7. What accomplishment are you most proud of?

Behavioral

Choose an achievement that is specific, measurable, and relevant to the role. Lead with the result ("I reduced our error rate by 40% in 90 days"), then explain the context, challenge, and what you specifically did that drove the result. Show your ownership and impact, not just your team's work.

8. Where do you see yourself in 5 years?

Behavioral

Be honest about your ambitions while showing that this role is a genuine step in that direction — not a stopgap. Hiring managers want to invest in people who will grow with the organisation. Show that your 5-year goal requires the specific skills and experience this role provides, making your ambition an asset for both sides.

9. Why do you want to work here specifically?

Behavioral

Research before the interview and make the answer specific: cite their product, a recent company development, something about their culture or team, or a professional aspect of this particular role that matches your goals. Generic answers ("I love your values") signal you did not do the research. Specific answers signal genuine interest.

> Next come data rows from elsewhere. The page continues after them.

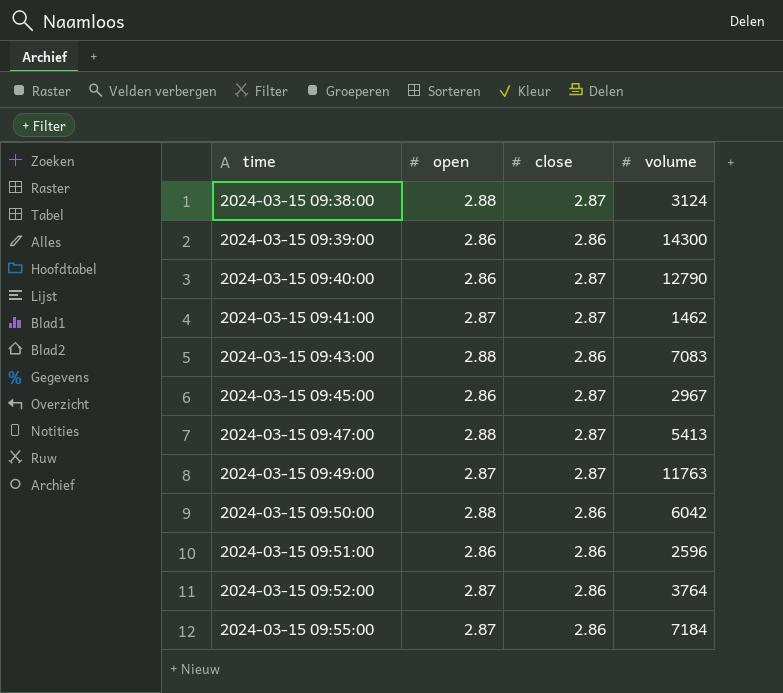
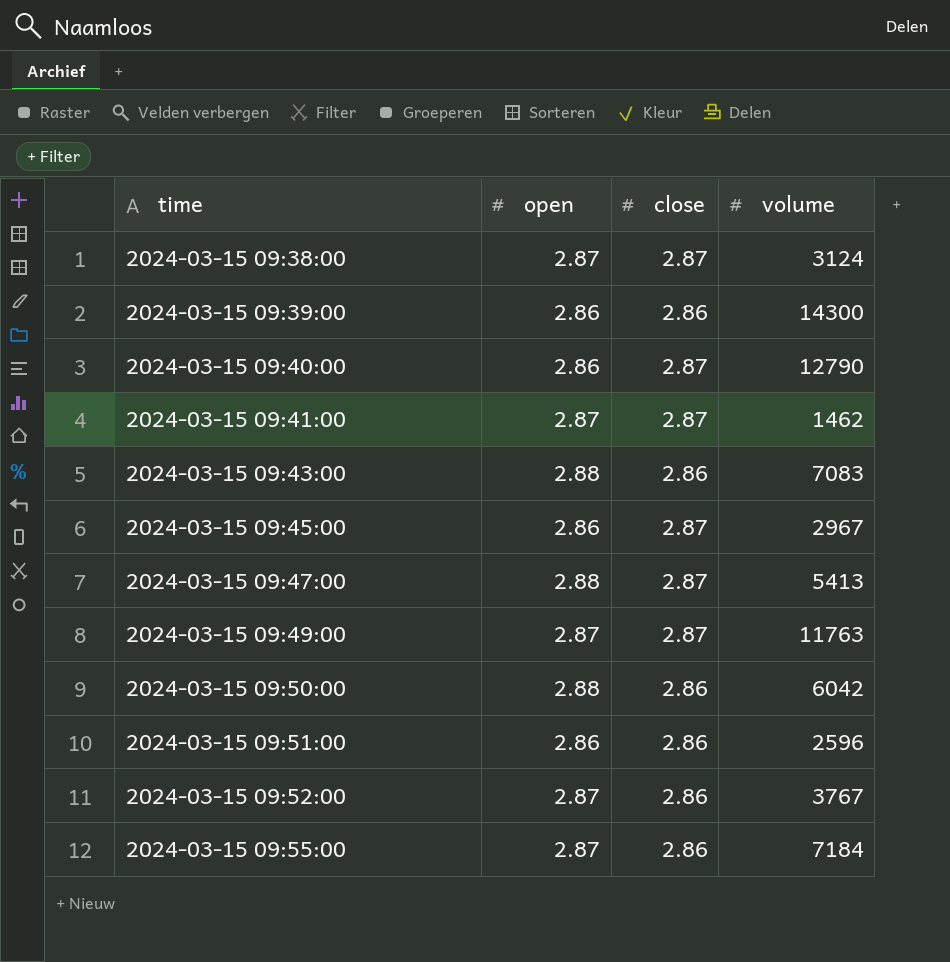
2024-03-15 09:38:00 | open: 2.88 -> 2.87
2024-03-15 09:52:00 | volume: 3764 -> 3767

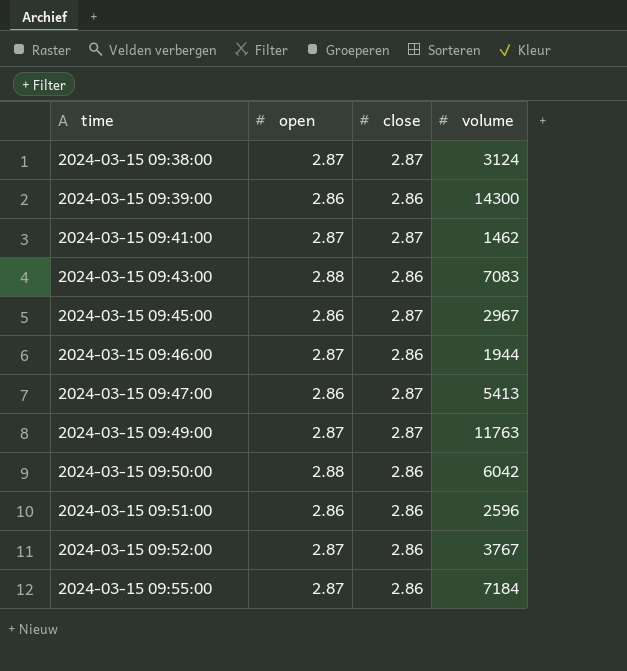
row 2024-03-15 09:40:00: 2.86 | 2.87 | 12790 -> none
row 2024-03-15 09:46:00: none -> 2.87 | 2.86 | 1944
2024-03-15 09:47:00 | open: 2.88 -> 2.86

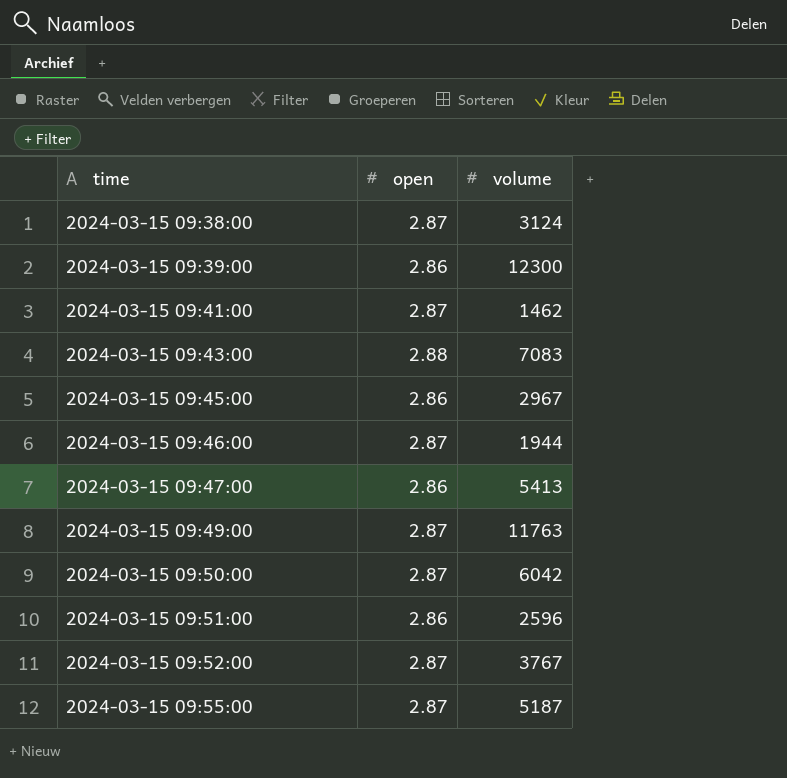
column close | position: 3 -> none
2024-03-15 09:39:00 | volume: 14300 -> 12300
2024-03-15 09:50:00 | open: 2.88 -> 2.87
2024-03-15 09:55:00 | volume: 7184 -> 5187

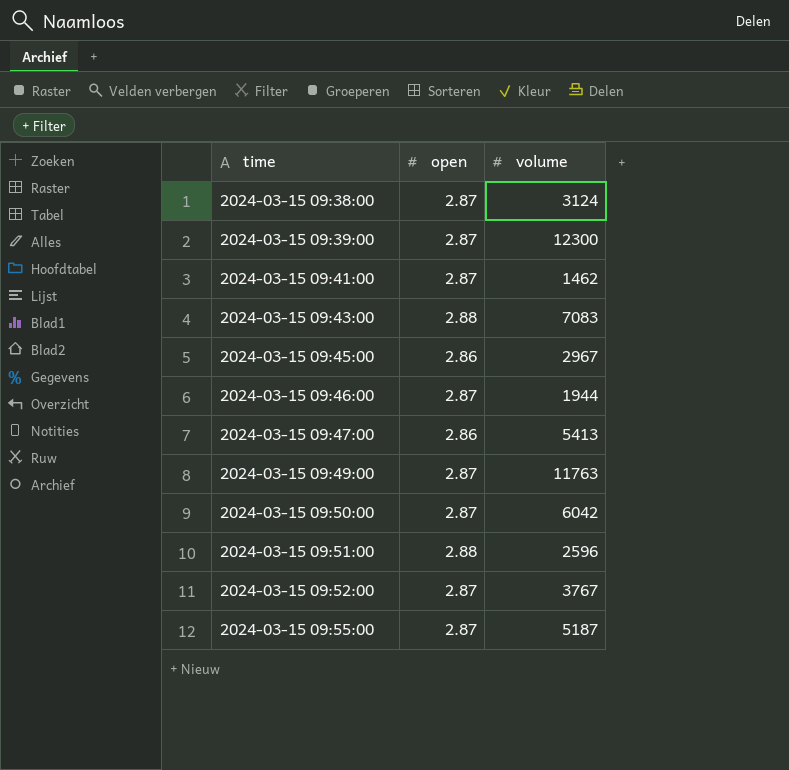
2024-03-15 09:39:00 | open: 2.86 -> 2.87
2024-03-15 09:51:00 | open: 2.86 -> 2.88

10. Do you have any questions for us?

Behavioral

Always have 3–5 questions prepared. Ask about the biggest challenge in this role, what success looks like in the first 90 days, how the team operates, and the interviewer's own experience at the company. Never ask about salary, benefits, or holidays in a first interview. Questions show interest, strategic thinking, and that you care enough to have done research.

5 Registered Nurse Interview Tips That Separate Top Candidates

1

Use the STAR method (Situation, Task, Action, Result) for every behavioral question. Interviewers for Registered Nurse roles are trained to listen for all four components — missing the Result is the most common mistake.

2

Quantify your answers wherever possible. "Managed care for 5–6 med-surg patients per shift in 400-bed hospital, maintaining 94th percentile patient satisfaction scores over 18 months" is a real answer. Vague claims like "I improved performance" are not. Numbers make your experience credible.

3

Research the specific company before the interview. Know their product, recent news, and the Healthcare landscape. Generic enthusiasm fails; specific interest wins.

4

Prepare 5 questions to ask the interviewer. Ask about the biggest challenge in this Registered Nurse role, what success looks like in the first 90 days, and the interviewer's own experience at the company. Silence when asked "Do you have any questions?" signals lack of interest.

5

Send a follow-up email within 24 hours referencing one specific thing from the interview conversation. Most candidates do not do this — it is a low-effort differentiator that hiring managers notice.